[Data section]
◇ ◇ ◇ ◇ ◇ ◇ ◇
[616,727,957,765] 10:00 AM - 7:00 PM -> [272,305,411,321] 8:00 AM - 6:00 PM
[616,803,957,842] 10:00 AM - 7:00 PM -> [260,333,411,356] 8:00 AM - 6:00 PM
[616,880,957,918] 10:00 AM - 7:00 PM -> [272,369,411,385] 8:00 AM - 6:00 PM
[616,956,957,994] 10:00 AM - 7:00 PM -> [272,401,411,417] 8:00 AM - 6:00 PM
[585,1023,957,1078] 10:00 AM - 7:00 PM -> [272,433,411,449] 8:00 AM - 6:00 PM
◇ ◇ ◇ ◇ ◇ ◇ ◇
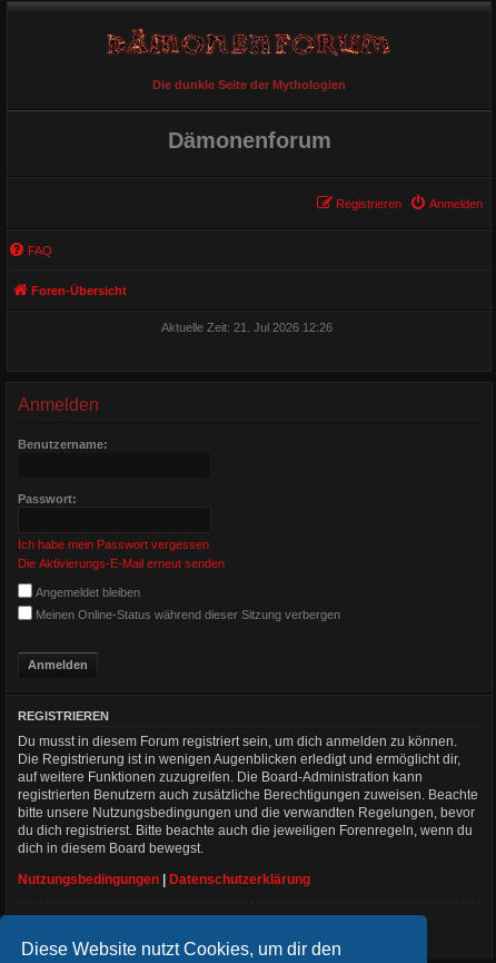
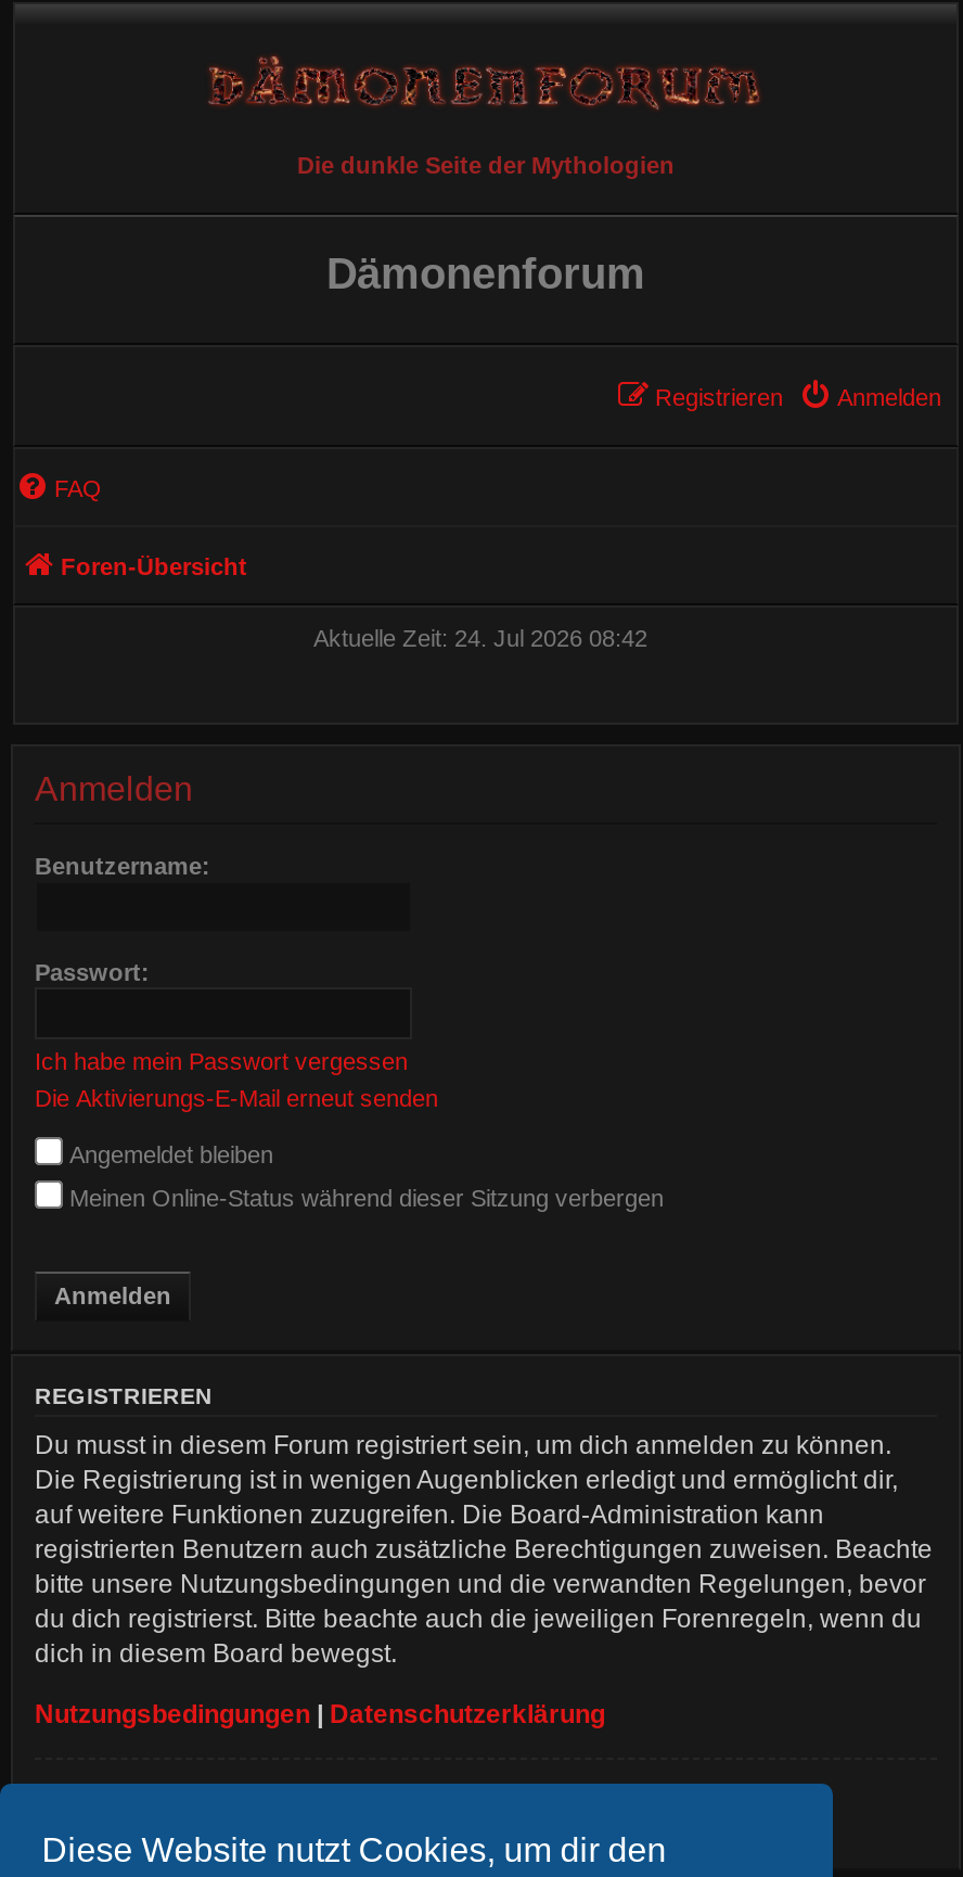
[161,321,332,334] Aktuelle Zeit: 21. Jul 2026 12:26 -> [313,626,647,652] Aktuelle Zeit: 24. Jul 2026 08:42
◇ ◇ ◇ ◇ ◇ ◇ ◇
[Task brief]
Please transcribe exactly the lines above from the line that has "[616,956,957,994] 10:00 AM" up to and including the line that has "[585,1023,957,1078] 10:00 AM"; no other line belongs in the answer.

[Problem solution]
[616,956,957,994] 10:00 AM - 7:00 PM -> [272,401,411,417] 8:00 AM - 6:00 PM
[585,1023,957,1078] 10:00 AM - 7:00 PM -> [272,433,411,449] 8:00 AM - 6:00 PM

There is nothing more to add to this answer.